Copy out every line of the records in which "mark" can be found.

(Screenshot and code edit data)
■ ■ ■ ■ ■

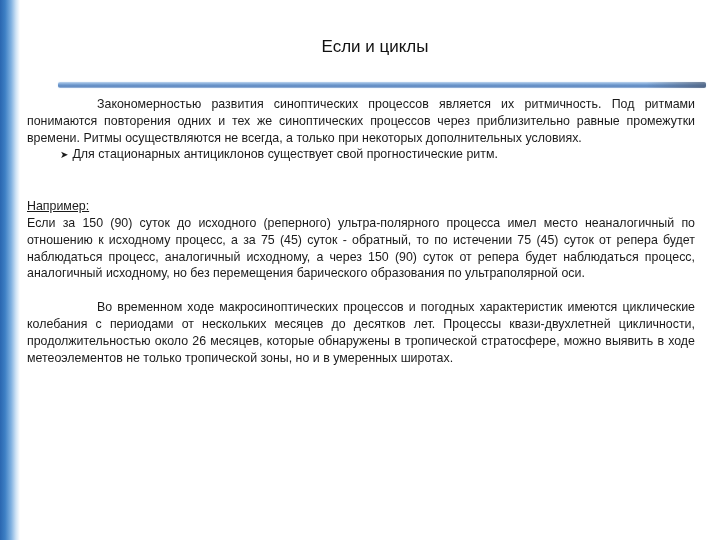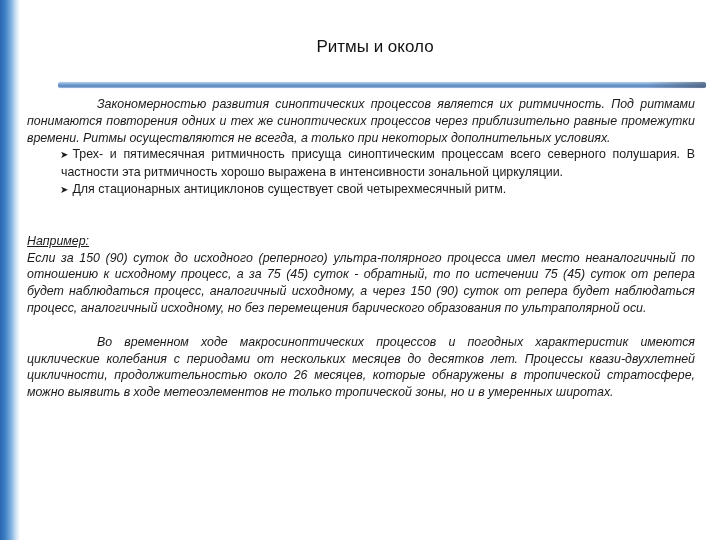--- a/index.html
+++ b/index.html
@@ -52,21 +52,20 @@
       position: absolute;
       left: 27px;
       top: 96px;
       width: 668px;
       font-size: 12.4px;
       line-height: 16.8px;
     }
     .p {
       margin: 0;
       text-align: justify;
-      font-style: italic;
     }
     .indent {
       text-indent: 70px;
     }
     .bullet {
       margin: 0 0 0 34px;
       text-align: justify;
       text-indent: -1px;
     }
     .bullet-mark {
@@ -80,32 +79,29 @@
     }
     .underline {
       text-decoration: underline;
     }
   </style>
 </head>
 <body>
 
 <div class="left-bar"></div>
 
-<div class="title">Ритмы и около</div>
+<div class="title">Если и циклы</div>
 
 <div class="separator"></div>
 
 <div class="content">
   <p class="p indent">Закономерностью развития синоптических процессов является их ритмичность. Под ритмами понимаются повторения одних и тех же синоптических процессов через приблизительно равные промежутки времени. Ритмы осуществляются не всегда, а только при некоторых дополнительных условиях.</p>
 
   <p class="bullet">
-    <span class="bullet-mark">➤</span><span>Трех- и пятимесячная ритмичность присуща синоптическим процессам всего северного полушария. В частности эта ритмичность хорошо выражена в интенсивности зональной циркуляции.</span>
-  </p>
-  <p class="bullet">
-    <span class="bullet-mark">➤</span><span>Для стационарных антициклонов существует свой четырехмесячный ритм.</span>
+    <span class="bullet-mark">➤</span><span>Для стационарных антициклонов существует свой прогностические ритм.</span>
   </p>
 
   <div class="gap"></div>
 
 
   <div class="gap"></div>
 
   <p class="p italic underline">Например:</p>
   <p class="p italic">Если за 150 (90) суток до исходного (реперного) ультра-полярного процесса имел место неаналогичный по отношению к исходному процесс, а за 75 (45) суток - обратный, то по истечении 75 (45) суток от репера будет наблюдаться процесс, аналогичный исходному, а через 150 (90) суток от репера будет наблюдаться процесс, аналогичный исходному, но без перемещения барического образования по ультраполярной оси.</p>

■ ■ ■ ■ ■

_SOLVED PROBLEM_.
     .bullet-mark {
-    <span class="bullet-mark">➤</span><span>Трех- и пятимесячная ритмичность присуща синоптическим процессам всего северного полушария. В частности эта ритмичность хорошо выражена в интенсивности зональной циркуляции.</span>
-    <span class="bullet-mark">➤</span><span>Для стационарных антициклонов существует свой четырехмесячный ритм.</span>
+    <span class="bullet-mark">➤</span><span>Для стационарных антициклонов существует свой прогностические ритм.</span>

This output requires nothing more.